The following R code fits a NonHomogeneous Poisson Process (NHPP) model to grouped temporal data. Grouped temporal data occurs when only the number of recurrences within a given time interval are known.
The R code fits a NHPP model with a loglinear intensity function, where the intensity at time t is given by .
See this post for fitting a NHPP model with a power law intensity function to grouped temporal data.
Suggestions and/or questions?

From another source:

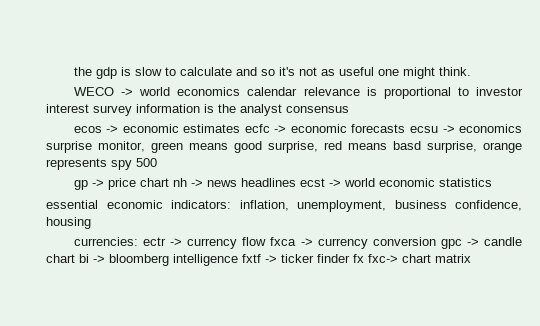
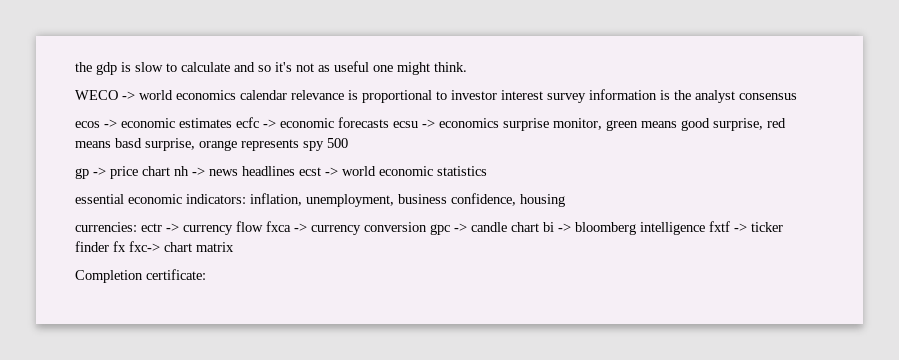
+ Completion certificate:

Please contact Stefan Gelissen (email: info at datall-analyse.nl).
See this page for an overview of all of Stefan’s R code blog posts.
R code
library(car)
##data
#generate temporal data for a nonhomogeneous Poisson process
#having a loglinear intensity function
#(with the intensity at time t defined as: exp[gamma0 + gamma1*t] )
#function for computing the intensity measure of a loglinear-NHPP
intensityMeasure <- function (gamma0, gamma1, t) {
exp(gamma0)*(exp(gamma1*t)-1)/gamma1}
#function for computing the inverse of the specified intensity measure
intensityMeasureInv <- function(gamma0, gamma1, s) {
(1/gamma1)*log(gamma1*exp(-gamma0)*s + 1)}
Tend <- 26 #upper bound of observation window
t <- 0 #start of observation window
i <- 2 #initialize counter
#population values for gamma0 and gamma1 of the intensity measure
gamma0 <- -1.5
gamma1 <- 0.15
#sequence of event times generated by the loglinear-NHPP
while (t[length(t)] <= Tend) {
Ti <- t[i-1]
s <- intensityMeasure(gamma0, gamma1, Ti) - log(runif(1,0,1))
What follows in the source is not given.